** Opening Records shown block **

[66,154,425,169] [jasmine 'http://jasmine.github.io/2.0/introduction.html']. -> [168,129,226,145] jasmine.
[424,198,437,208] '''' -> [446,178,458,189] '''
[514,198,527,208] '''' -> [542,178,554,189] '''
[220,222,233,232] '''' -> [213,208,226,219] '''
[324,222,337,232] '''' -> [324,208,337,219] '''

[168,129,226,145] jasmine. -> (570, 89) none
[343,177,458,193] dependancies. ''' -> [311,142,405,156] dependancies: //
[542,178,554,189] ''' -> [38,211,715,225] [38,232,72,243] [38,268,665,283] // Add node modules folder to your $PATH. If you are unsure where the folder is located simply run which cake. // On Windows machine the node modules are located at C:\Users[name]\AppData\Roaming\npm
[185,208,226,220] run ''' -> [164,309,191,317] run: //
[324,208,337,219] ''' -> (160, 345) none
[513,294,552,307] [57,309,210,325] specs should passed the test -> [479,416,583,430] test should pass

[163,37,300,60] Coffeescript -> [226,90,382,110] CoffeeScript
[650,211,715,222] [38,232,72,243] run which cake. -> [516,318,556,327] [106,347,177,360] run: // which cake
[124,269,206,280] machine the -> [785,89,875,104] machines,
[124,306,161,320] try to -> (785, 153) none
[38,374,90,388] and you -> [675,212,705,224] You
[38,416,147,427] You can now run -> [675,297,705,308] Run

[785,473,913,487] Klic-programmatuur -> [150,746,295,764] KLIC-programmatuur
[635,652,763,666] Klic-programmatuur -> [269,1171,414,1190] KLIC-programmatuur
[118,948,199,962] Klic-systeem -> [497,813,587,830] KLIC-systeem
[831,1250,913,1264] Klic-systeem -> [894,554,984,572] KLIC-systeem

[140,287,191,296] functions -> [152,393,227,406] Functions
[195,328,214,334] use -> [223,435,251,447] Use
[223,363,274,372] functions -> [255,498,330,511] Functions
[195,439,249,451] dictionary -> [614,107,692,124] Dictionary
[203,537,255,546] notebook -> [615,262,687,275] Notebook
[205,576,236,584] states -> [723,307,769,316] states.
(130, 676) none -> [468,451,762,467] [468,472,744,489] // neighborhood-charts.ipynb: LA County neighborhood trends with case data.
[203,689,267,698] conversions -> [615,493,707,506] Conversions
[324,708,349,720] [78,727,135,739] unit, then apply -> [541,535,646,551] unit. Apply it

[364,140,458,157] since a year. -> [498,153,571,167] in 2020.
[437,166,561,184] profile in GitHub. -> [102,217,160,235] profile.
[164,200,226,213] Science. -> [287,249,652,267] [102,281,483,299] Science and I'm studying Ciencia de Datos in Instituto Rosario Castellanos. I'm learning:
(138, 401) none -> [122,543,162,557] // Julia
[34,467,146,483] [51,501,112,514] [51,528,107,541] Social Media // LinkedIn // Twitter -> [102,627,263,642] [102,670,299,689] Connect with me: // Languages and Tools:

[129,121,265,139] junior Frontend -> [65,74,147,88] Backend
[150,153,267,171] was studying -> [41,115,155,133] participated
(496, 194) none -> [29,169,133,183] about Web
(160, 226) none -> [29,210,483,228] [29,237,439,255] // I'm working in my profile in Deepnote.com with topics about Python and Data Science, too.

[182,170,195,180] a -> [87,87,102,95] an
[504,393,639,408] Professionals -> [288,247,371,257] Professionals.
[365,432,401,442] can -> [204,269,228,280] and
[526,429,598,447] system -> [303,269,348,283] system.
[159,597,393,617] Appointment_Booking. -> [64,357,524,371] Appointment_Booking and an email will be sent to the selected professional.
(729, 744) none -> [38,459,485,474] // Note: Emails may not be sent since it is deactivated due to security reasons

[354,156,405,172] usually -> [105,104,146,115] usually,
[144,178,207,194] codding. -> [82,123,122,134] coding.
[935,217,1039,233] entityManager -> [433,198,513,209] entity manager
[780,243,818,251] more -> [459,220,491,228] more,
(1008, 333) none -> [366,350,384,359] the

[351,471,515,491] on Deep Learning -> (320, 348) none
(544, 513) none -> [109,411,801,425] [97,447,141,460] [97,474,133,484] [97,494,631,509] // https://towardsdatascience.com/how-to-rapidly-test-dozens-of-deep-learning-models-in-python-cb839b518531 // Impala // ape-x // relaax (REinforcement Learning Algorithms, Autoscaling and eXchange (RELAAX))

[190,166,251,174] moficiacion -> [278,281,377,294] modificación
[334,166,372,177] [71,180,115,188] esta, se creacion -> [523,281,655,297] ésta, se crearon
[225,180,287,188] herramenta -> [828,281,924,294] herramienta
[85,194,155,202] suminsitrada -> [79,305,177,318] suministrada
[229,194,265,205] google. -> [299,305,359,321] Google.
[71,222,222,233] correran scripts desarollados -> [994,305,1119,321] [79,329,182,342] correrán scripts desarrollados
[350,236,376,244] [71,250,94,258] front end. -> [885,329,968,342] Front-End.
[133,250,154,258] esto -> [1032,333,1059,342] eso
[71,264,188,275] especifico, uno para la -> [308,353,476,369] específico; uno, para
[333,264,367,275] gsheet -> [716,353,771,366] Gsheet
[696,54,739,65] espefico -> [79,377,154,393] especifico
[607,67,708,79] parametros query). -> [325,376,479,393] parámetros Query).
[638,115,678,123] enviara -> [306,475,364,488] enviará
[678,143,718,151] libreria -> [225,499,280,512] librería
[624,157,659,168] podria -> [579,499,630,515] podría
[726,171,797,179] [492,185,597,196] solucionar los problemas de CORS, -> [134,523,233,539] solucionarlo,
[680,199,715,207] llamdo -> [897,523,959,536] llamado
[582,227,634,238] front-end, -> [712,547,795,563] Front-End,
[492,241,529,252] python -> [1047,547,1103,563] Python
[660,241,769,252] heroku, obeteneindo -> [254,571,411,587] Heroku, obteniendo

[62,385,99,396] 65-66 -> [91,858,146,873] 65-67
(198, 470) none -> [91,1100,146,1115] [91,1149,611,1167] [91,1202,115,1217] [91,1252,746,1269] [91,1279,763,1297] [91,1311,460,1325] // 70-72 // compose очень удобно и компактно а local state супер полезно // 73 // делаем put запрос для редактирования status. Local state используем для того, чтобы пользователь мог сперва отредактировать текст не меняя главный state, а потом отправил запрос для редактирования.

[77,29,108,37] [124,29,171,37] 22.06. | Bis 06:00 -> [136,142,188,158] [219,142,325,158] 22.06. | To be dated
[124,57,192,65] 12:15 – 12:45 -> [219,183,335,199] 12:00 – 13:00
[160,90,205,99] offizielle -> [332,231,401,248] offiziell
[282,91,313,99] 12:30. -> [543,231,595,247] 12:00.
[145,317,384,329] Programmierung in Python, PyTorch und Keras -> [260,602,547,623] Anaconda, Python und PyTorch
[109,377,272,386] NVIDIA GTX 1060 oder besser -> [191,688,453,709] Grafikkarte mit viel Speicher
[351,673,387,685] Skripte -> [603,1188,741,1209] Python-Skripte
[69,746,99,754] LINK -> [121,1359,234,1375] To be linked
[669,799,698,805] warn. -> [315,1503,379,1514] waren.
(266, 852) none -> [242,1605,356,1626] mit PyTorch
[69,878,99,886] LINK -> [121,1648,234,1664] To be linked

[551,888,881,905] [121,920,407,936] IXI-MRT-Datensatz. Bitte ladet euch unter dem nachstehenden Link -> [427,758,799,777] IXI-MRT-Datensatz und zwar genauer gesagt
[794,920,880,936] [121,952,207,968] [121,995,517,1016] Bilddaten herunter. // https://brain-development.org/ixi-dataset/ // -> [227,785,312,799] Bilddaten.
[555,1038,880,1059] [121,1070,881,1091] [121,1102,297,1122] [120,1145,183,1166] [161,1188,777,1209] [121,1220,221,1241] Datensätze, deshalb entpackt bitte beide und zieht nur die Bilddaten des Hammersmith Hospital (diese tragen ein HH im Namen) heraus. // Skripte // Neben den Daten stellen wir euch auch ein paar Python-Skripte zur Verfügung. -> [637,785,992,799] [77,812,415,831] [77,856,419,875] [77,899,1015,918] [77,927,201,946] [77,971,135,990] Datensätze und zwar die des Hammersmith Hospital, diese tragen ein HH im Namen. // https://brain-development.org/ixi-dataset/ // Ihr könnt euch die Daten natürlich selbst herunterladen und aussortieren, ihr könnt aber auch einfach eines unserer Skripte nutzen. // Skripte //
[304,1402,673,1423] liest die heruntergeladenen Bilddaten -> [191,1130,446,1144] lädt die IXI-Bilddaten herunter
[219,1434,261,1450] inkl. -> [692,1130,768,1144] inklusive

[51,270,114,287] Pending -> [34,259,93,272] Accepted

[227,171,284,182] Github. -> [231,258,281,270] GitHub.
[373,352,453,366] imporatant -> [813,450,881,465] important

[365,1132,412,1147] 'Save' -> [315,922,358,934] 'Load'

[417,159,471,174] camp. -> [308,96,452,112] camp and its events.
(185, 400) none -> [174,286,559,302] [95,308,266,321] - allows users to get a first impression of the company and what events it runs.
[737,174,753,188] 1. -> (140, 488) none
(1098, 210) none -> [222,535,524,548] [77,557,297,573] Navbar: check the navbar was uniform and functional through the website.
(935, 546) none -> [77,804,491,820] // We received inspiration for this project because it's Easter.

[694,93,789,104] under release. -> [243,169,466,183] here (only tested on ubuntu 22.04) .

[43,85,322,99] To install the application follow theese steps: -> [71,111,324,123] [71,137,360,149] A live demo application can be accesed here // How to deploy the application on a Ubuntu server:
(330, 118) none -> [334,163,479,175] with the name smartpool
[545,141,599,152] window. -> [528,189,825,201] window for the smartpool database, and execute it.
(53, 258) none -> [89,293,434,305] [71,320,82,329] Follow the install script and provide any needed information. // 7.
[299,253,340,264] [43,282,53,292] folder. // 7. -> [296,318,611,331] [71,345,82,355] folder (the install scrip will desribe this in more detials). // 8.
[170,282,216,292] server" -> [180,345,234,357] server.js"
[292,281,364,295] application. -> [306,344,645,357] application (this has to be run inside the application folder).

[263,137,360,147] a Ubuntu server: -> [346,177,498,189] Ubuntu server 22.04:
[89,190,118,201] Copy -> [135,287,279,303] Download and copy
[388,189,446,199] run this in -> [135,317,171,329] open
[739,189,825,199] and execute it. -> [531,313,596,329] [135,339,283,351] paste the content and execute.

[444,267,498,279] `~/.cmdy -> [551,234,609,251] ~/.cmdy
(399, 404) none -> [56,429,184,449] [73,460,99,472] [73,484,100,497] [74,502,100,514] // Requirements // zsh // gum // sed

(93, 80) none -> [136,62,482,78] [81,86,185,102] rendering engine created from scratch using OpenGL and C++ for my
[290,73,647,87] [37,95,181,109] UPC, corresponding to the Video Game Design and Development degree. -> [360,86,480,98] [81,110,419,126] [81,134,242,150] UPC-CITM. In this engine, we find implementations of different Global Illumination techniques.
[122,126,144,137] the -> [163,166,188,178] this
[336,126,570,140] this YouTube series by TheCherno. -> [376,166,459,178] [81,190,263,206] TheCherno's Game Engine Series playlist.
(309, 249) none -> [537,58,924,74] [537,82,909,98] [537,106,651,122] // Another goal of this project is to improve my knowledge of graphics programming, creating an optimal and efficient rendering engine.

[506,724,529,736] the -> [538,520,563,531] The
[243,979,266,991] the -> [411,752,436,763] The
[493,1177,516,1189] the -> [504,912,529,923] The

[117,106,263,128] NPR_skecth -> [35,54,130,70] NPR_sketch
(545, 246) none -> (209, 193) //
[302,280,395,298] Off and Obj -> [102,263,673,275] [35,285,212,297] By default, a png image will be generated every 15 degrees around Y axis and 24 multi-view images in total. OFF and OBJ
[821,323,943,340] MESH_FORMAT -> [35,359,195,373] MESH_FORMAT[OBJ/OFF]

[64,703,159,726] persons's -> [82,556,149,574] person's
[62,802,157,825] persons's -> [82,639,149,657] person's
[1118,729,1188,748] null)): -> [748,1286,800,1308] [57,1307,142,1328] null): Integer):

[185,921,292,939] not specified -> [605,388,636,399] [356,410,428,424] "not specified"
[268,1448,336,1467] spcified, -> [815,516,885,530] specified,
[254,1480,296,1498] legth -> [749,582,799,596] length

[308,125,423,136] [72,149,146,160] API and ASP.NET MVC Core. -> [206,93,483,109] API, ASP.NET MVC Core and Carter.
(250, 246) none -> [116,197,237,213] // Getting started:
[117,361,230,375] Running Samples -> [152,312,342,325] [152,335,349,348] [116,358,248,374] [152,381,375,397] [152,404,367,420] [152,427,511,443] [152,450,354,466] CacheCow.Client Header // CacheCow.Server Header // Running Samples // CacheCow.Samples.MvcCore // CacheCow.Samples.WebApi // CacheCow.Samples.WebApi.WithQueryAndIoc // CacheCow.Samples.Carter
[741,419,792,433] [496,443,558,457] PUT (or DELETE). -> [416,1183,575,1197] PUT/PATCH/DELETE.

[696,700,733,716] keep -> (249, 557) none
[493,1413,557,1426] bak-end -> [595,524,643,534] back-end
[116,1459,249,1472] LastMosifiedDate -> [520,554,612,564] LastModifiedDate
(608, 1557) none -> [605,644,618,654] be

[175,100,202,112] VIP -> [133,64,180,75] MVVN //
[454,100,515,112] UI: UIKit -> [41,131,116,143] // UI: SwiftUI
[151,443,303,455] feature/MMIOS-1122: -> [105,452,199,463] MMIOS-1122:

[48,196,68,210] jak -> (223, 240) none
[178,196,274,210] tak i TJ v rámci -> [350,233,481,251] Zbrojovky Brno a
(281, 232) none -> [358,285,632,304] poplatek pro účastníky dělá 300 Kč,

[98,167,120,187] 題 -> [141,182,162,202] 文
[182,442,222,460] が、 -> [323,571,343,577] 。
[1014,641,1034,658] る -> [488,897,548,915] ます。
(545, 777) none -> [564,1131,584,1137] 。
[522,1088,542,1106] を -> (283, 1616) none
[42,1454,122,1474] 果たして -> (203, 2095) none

** Closing Records shown block **

» Exercise goal
Could you return exactly the stretch of the data above that starts at the line with "[373,352,453,366] imporatant ->" and ends at the line with "[737,174,753,188] 1. -> (140, 488) none", both lines included?

» Written response
[373,352,453,366] imporatant -> [813,450,881,465] important

[365,1132,412,1147] 'Save' -> [315,922,358,934] 'Load'

[417,159,471,174] camp. -> [308,96,452,112] camp and its events.
(185, 400) none -> [174,286,559,302] [95,308,266,321] - allows users to get a first impression of the company and what events it runs.
[737,174,753,188] 1. -> (140, 488) none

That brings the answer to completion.